И она рассказала всё, что знала сама. Без прежней лёгкой иронии, без привычки придавать даже боли некоторую изящность, чтобы о ней можно было говорить за столом. Рассказала о том, что отец родился в еврейской семье и крестился ради университета; о двух семьях — отцовской и материнской, — не принявших их брака; о его смене фамилии, последних молитвах и похоронах без полного обряда. Рассказала и о дошедшем до Ольги слухе, что дед Исаак собирался покинуть страну. Рассказали знакомые, но они не знали, удалось ли семье уехать.

Говорила — и впервые слышала семейную историю не как ряд отдельных событий, а как одну подземную реку, чьё течение лишь теперь становилось ей понятно. Отказ Тимофея от веры отцов ради университета, уход в революцию, разочарование в новой вере, возвращение к прежней, родовой, и наконец его самоубийство — всё это соединилось в Ларисе одной болью. Рассказывая Глебу о прошлом семьи, она открывала ему и себя — ту прежде скрытую и от неё самой часть души, в которой сошлись две веры, музыка родителей и смерть, оборвавшая их общий голос.

Глеб слушал. В истории Ларисы были иные имена, иная вера, иная боль, но превращения были ему знакомы: человек рождается одним, становится другим, получает право на будущее ценой разрыва с прошлым — а потом прошлое возвращается и требует платы.

— Теперь ты знаешь, — сказала она. — Я не хочу, чтобы однажды ты услышал это от чужих людей. И не понял, почему я молчала.

Глаза Ларисы были сухими, она не заплакала. Сидела прямо, сцепив руки на коленях, бледная, почти неподвижная. Она ждала его суда.

Глеб долго молчал.

— Значит, у тебя тоже всё не просто, — сказал он наконец.

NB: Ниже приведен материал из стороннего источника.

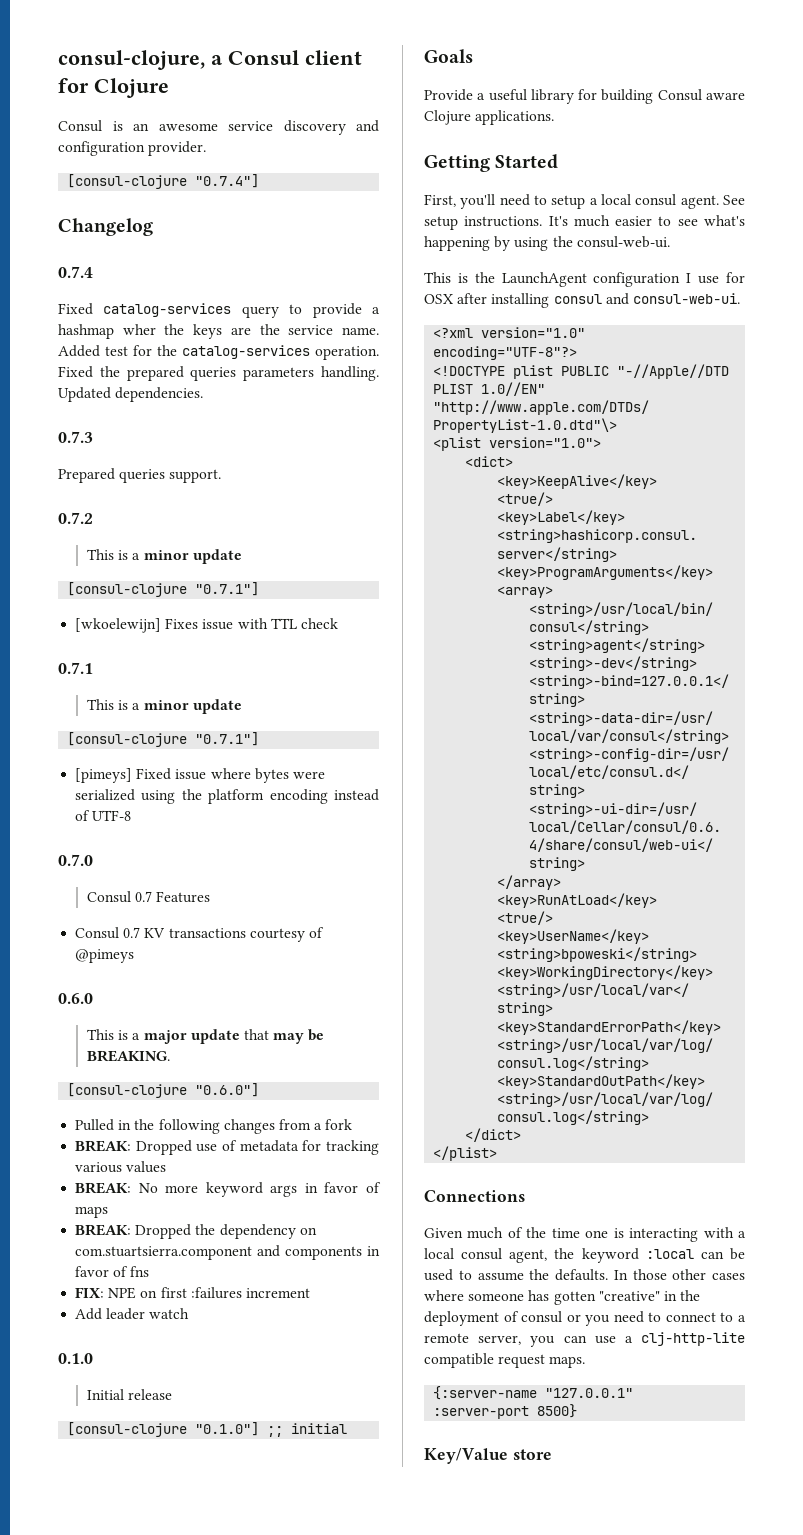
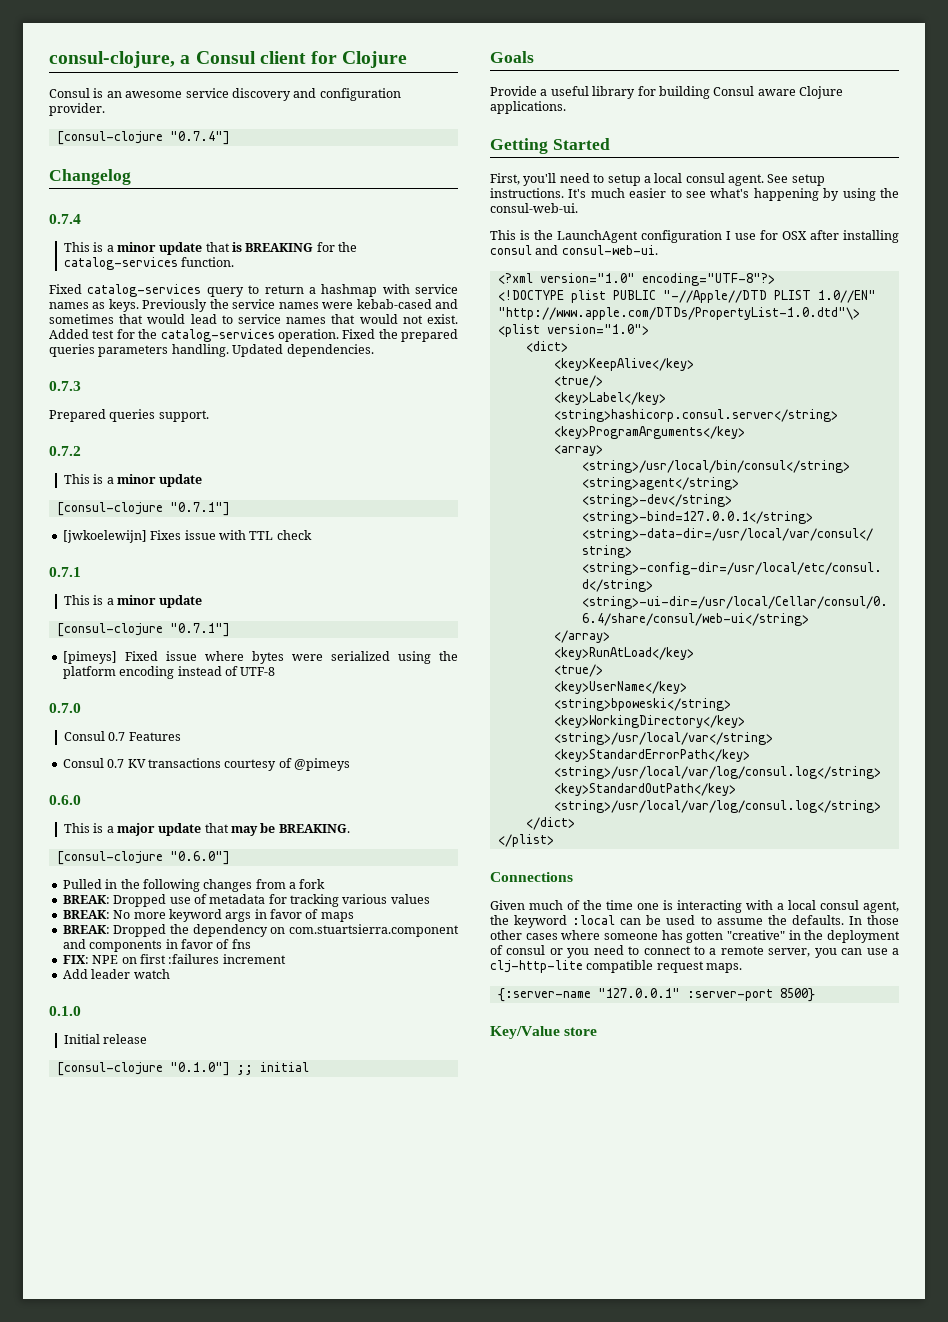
(93, 272) none -> [63,242,358,255] [63,257,235,270] // This is a minor update that is BREAKING for the catalog-services function.
[312,303,362,318] provide -> [264,285,304,294] return
[122,324,380,339] wher the keys are the service name. -> [382,284,458,294] [49,299,459,312] [49,314,458,324] with service names as keys. Previously the service names were kebab-cased and sometimes that would lead to service names that would not exist.
[75,618,162,633] [wkoelewijn] -> [62,530,147,543] [jwkoelewijn]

Она вскинула на него глаза.

— Тоже?

Тогда и Глеб рассказал свою историю. О деревне. О матери. О барском доме, где он рос рядом с хозяйскими детьми, допущенный к урокам, но не к общему столу. О своём отце, хозяине дома, заметившем его способности. О французском и немецком, вошедших в его жизнь вместе с благодарностью и обидой. О рояле, за который он садился, когда никого не было рядом. О том, что в анкете всё это должно было выглядеть проще, прямее, правильнее, чем было на самом деле. О том, что революция дала ему право на будущее — и взяла за это право часть его прежней правды.

— Значит, ты играешь на фортепиано? — вдруг сказала Лариса и почему-то почувствовала, что в этом есть какое-то оправдание и её прошлому.

— Значит, мы оба живём с переписанными судьбами, — рассмеялся Глеб.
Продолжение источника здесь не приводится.